Brief Intro to Macros and VBA

If you do a lot of repetitive tasks (and even if you don’t), macros can help save lots of time. In some cases you can be talking hours worth of work in one macro.

Recording a Macro

Now, if you’re not familiar with macros or VBA at all, a good way to learn is through the macro recorder tool (this is under the View tab in the ribbon). When you record your macro, you can see what was created on the VBA side by pressing ALT+F11 – you can also edit your macro here. You can do much more in VBA by coding straight from that screen, as the macro recorder is limited (e.g. it can’t create variables or other complex codes). But the macro recorder helps you learn how to reference different items.
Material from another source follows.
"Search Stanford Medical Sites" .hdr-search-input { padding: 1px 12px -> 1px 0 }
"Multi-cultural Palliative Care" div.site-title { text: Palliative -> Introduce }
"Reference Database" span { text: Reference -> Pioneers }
When you create a macro – whether directly from VBA or the macro recorder, you can assign a shortcut (or a button to it) to it, saving you time in executing it.

To assign a shortcut: select the view macros option under the view tab and then select options for the macro you want. There it will allow you to assign a shortcut (see below)
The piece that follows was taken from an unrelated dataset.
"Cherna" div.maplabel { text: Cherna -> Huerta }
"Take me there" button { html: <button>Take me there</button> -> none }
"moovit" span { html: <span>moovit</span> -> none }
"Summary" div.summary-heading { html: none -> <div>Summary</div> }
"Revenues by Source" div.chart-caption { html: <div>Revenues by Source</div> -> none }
For a button, you will need the developer tab enabled. If you don’t have it, go under Excel options and under ribbon options you will see an option to enable it.

Once enabled, under the developer tab you will see an insert controls button where you can insert a button (see below)

Once you do that you will create the size of the button, and when you are done it will ask you to assign a macro to it. And now when you click on that button your macro will run.

Inserting VBA Code

If you run across VBA code that you want to copy into your spreadsheet, you want to make sure it is put in the proper section.

If it is a custom function, you want to make sure that is put in a module to work properly. If you do not see a module section in VBA, you will need to add one from the Insert menu.

If it is just a macro (denoted by ‘Sub’ and then the name of the procedure) it can be put in a module, the worksheets, or the workbook section. If you want the macro to work in all worksheets, then I would recommend putting it in the workbook rather than the individual sheets.